## Instructions to follow
Every line of the data below must be output exactly, with images left out.

=== Begin Enclosure ===

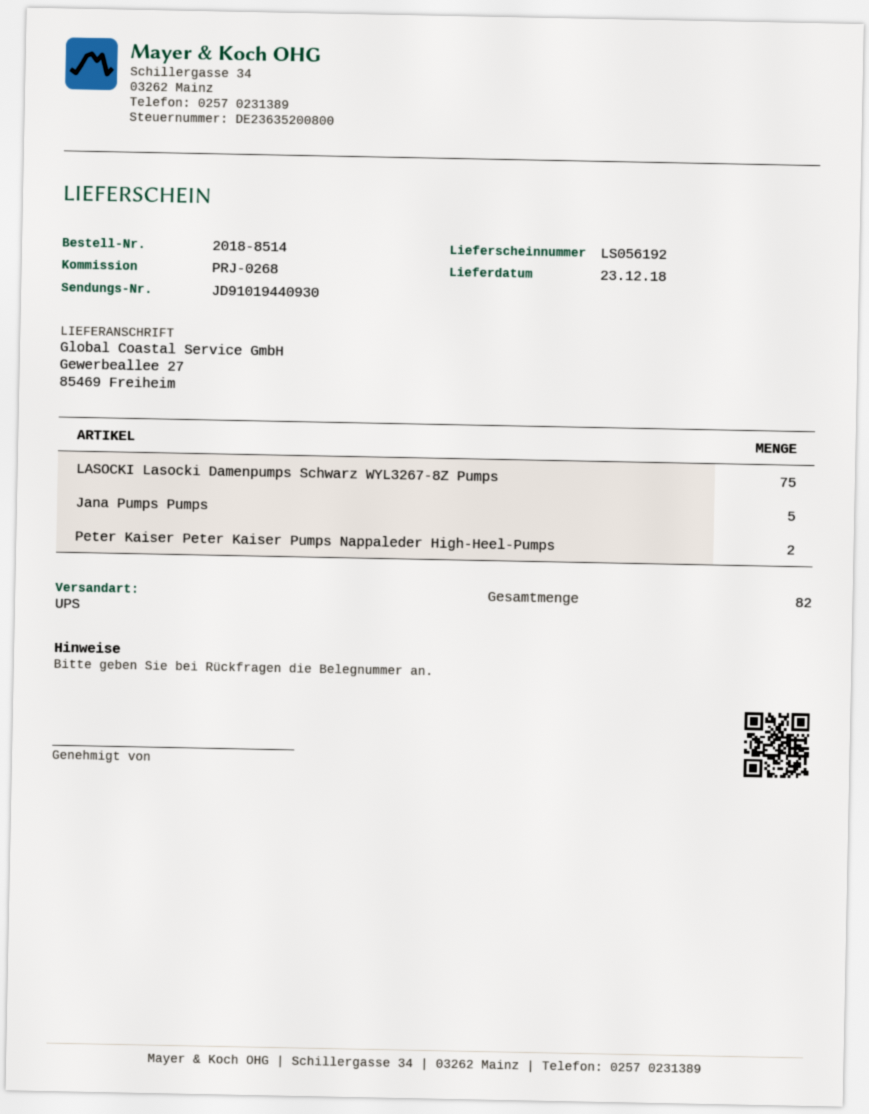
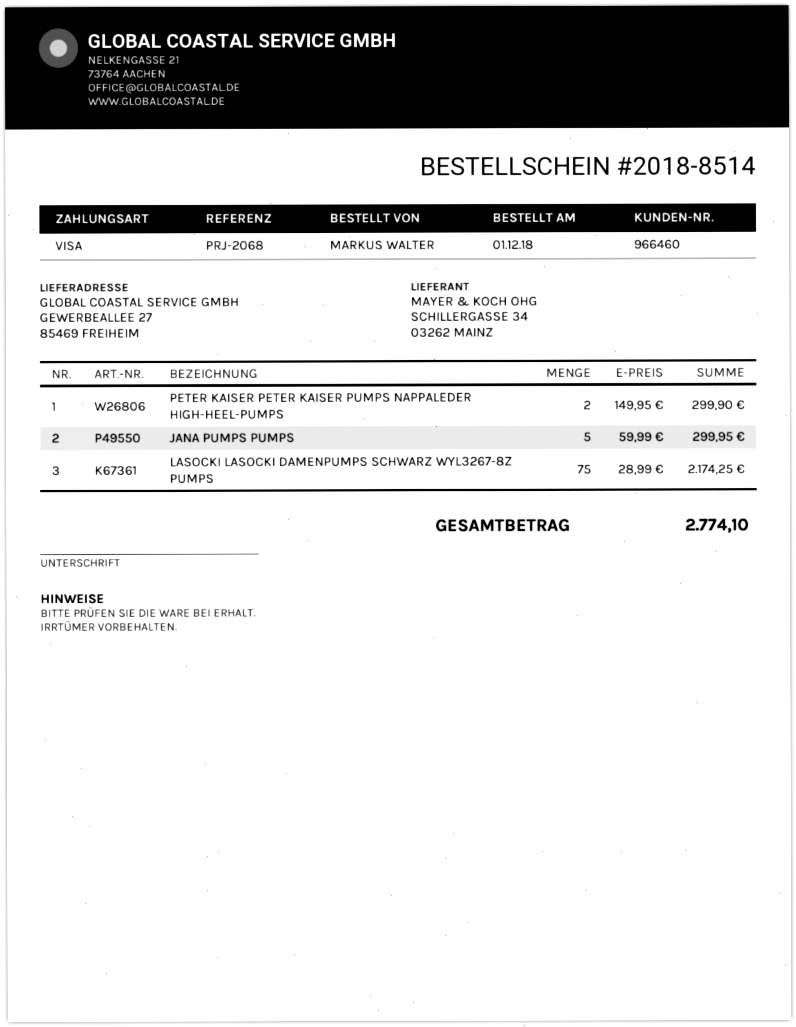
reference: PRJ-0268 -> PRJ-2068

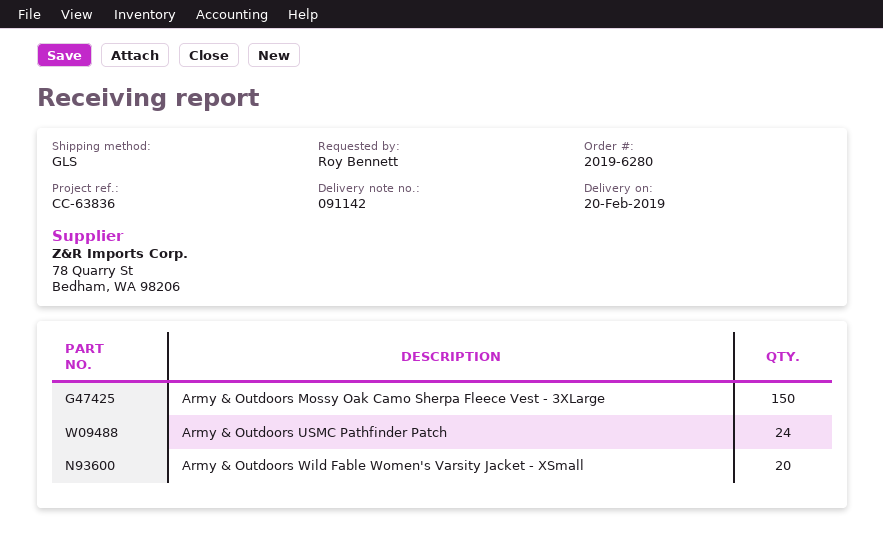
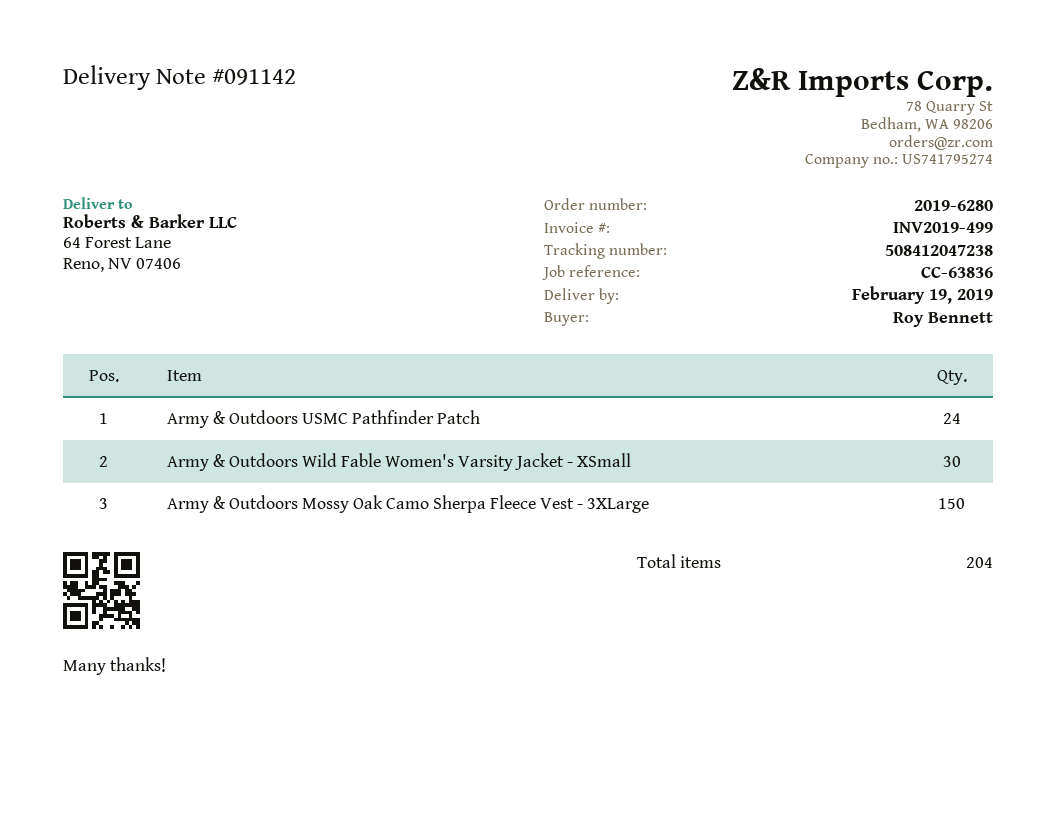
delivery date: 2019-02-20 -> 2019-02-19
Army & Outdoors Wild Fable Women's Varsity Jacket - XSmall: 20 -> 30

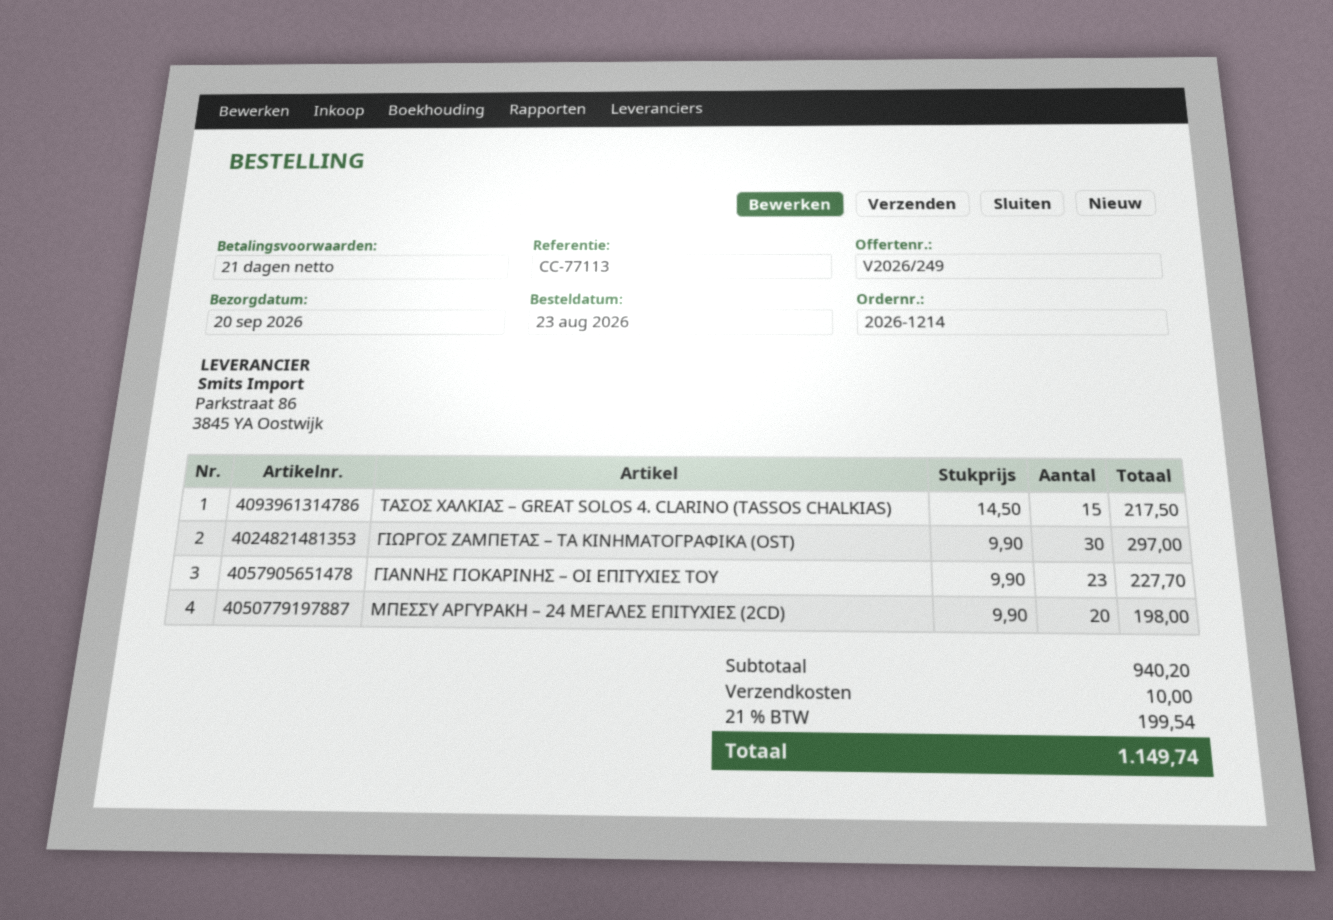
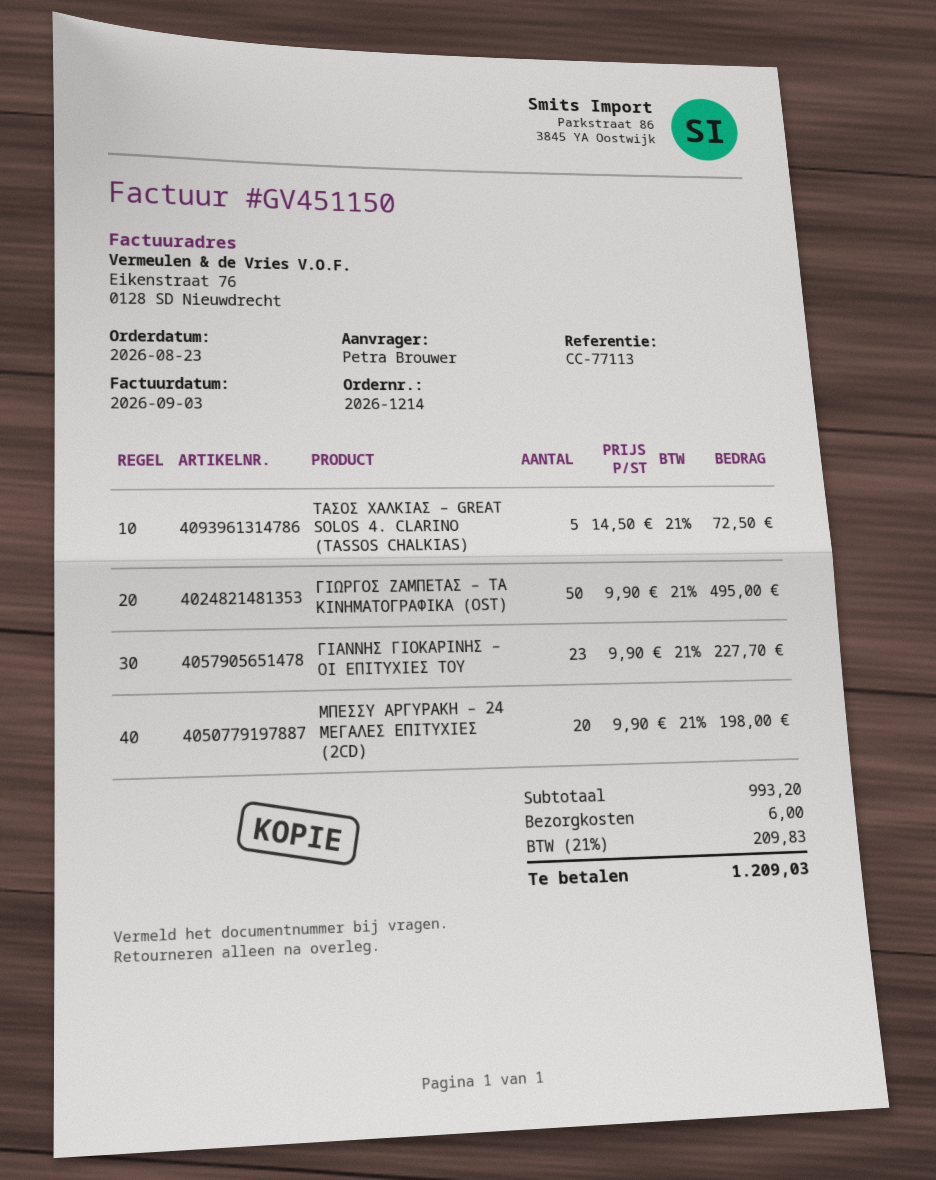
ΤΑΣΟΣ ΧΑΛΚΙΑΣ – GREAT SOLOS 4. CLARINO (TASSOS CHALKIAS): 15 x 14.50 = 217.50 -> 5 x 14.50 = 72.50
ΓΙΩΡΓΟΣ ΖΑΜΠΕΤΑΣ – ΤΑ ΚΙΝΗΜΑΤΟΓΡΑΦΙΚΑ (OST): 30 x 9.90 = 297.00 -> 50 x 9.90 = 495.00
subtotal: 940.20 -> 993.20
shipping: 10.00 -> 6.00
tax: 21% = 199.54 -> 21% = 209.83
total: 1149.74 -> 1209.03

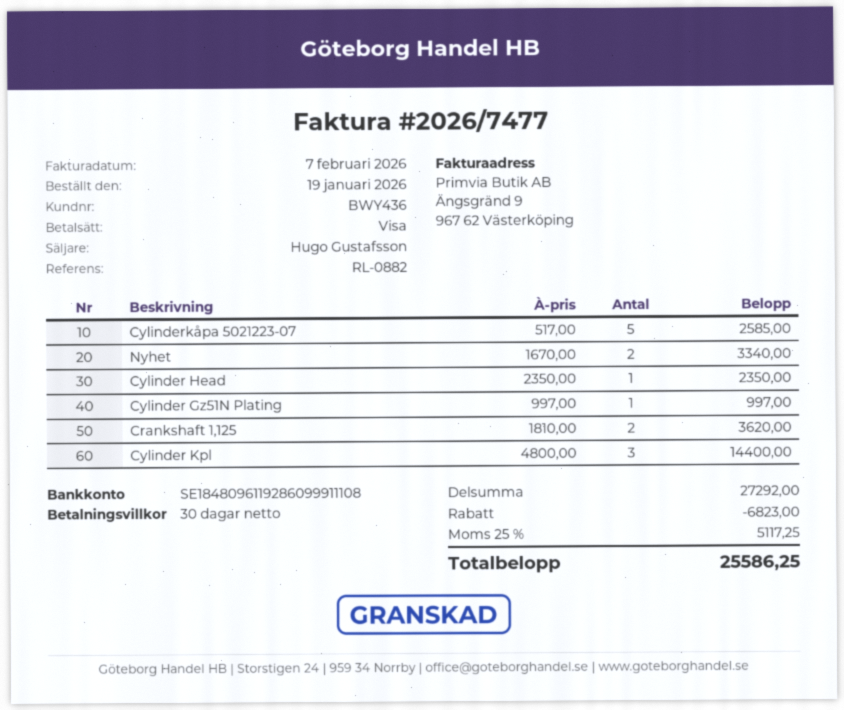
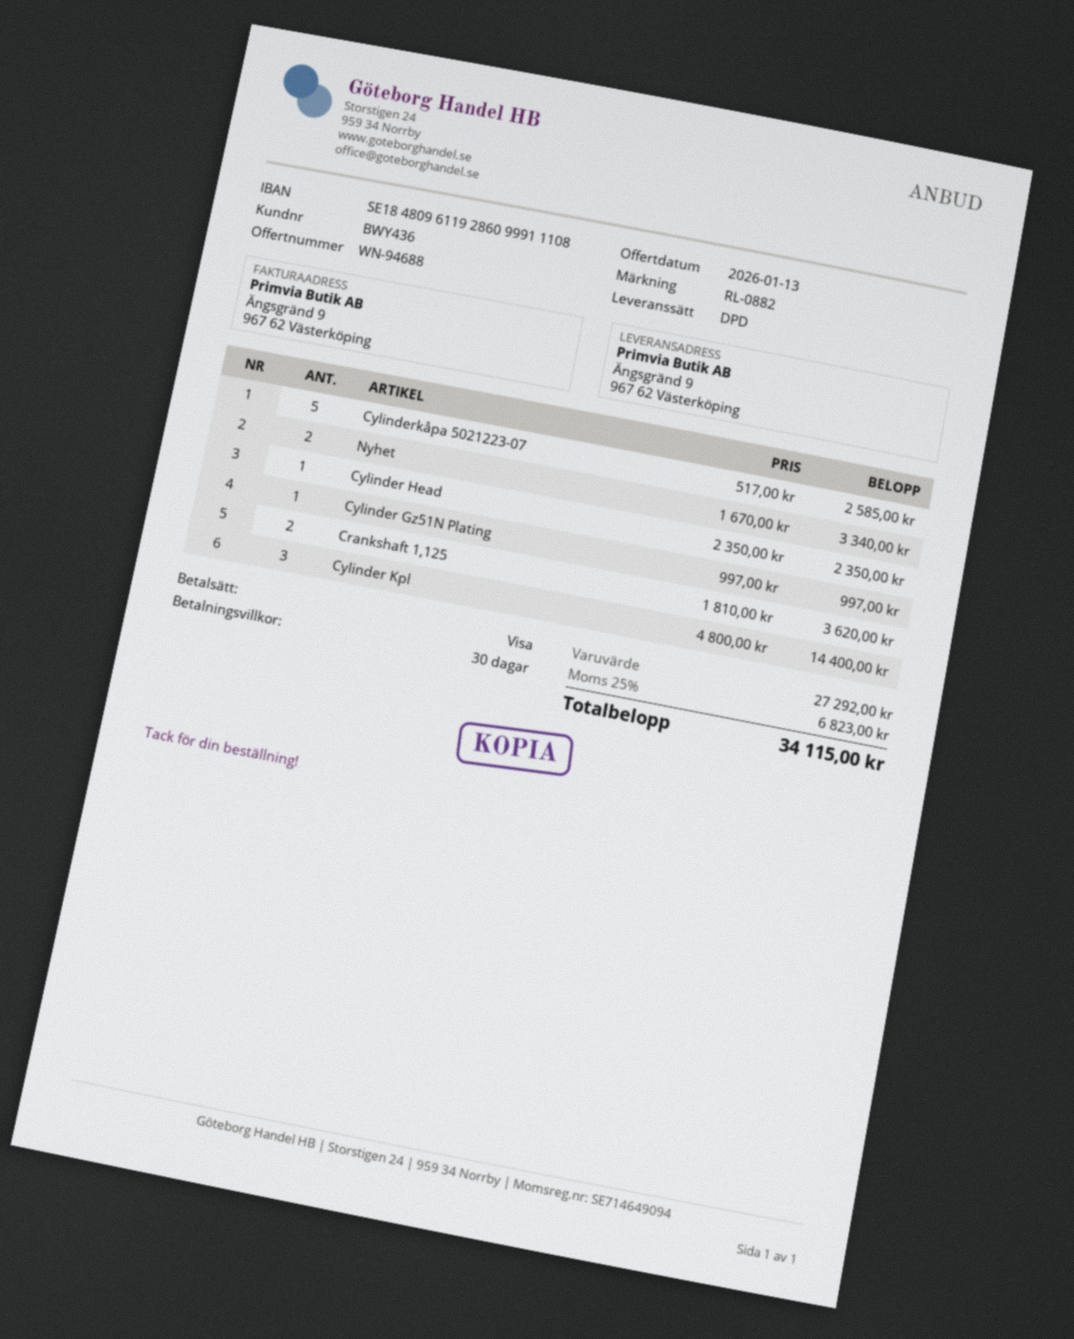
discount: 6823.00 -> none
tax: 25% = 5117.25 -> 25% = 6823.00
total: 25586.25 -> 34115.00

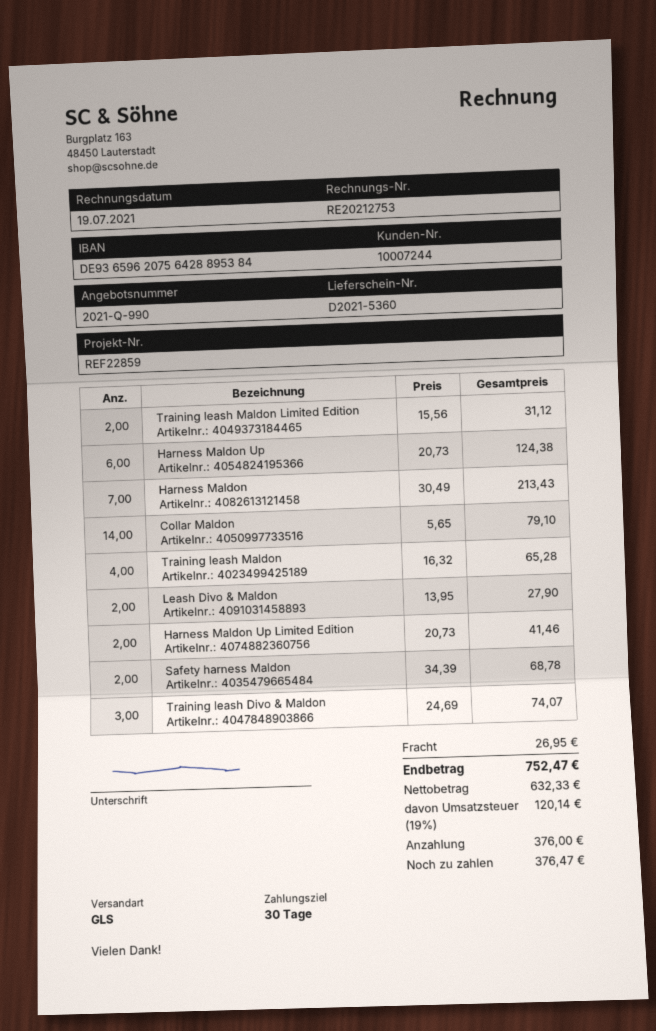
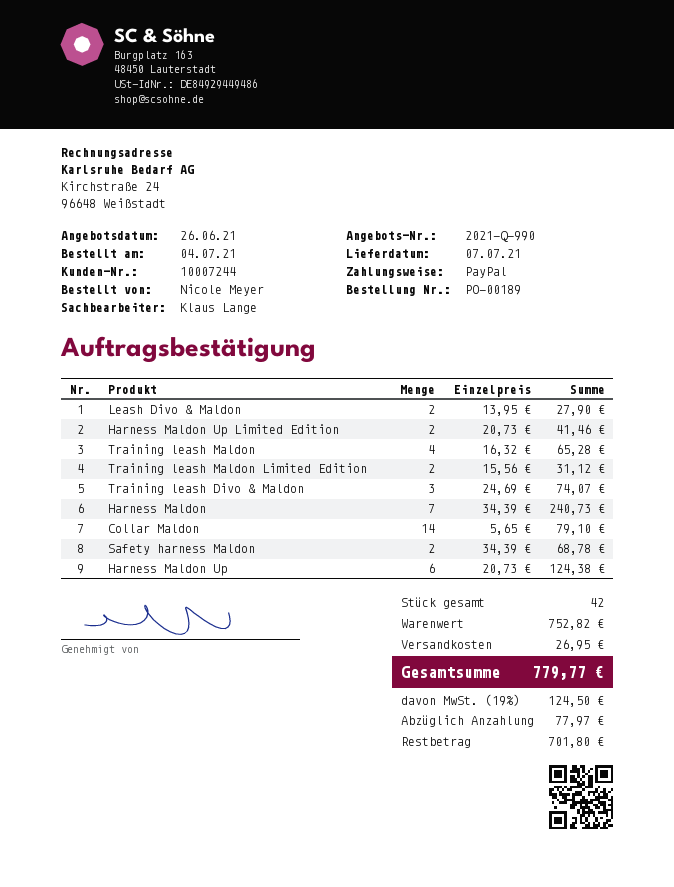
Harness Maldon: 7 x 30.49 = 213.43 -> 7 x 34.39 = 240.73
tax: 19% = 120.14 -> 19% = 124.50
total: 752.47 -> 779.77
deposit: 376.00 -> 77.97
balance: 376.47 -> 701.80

=== End Enclosure ===

## Answer for the task
reference: PRJ-0268 -> PRJ-2068

delivery date: 2019-02-20 -> 2019-02-19
Army & Outdoors Wild Fable Women's Varsity Jacket - XSmall: 20 -> 30

ΤΑΣΟΣ ΧΑΛΚΙΑΣ – GREAT SOLOS 4. CLARINO (TASSOS CHALKIAS): 15 x 14.50 = 217.50 -> 5 x 14.50 = 72.50
ΓΙΩΡΓΟΣ ΖΑΜΠΕΤΑΣ – ΤΑ ΚΙΝΗΜΑΤΟΓΡΑΦΙΚΑ (OST): 30 x 9.90 = 297.00 -> 50 x 9.90 = 495.00
subtotal: 940.20 -> 993.20
shipping: 10.00 -> 6.00
tax: 21% = 199.54 -> 21% = 209.83
total: 1149.74 -> 1209.03

discount: 6823.00 -> none
tax: 25% = 5117.25 -> 25% = 6823.00
total: 25586.25 -> 34115.00

Harness Maldon: 7 x 30.49 = 213.43 -> 7 x 34.39 = 240.73
tax: 19% = 120.14 -> 19% = 124.50
total: 752.47 -> 779.77
deposit: 376.00 -> 77.97
balance: 376.47 -> 701.80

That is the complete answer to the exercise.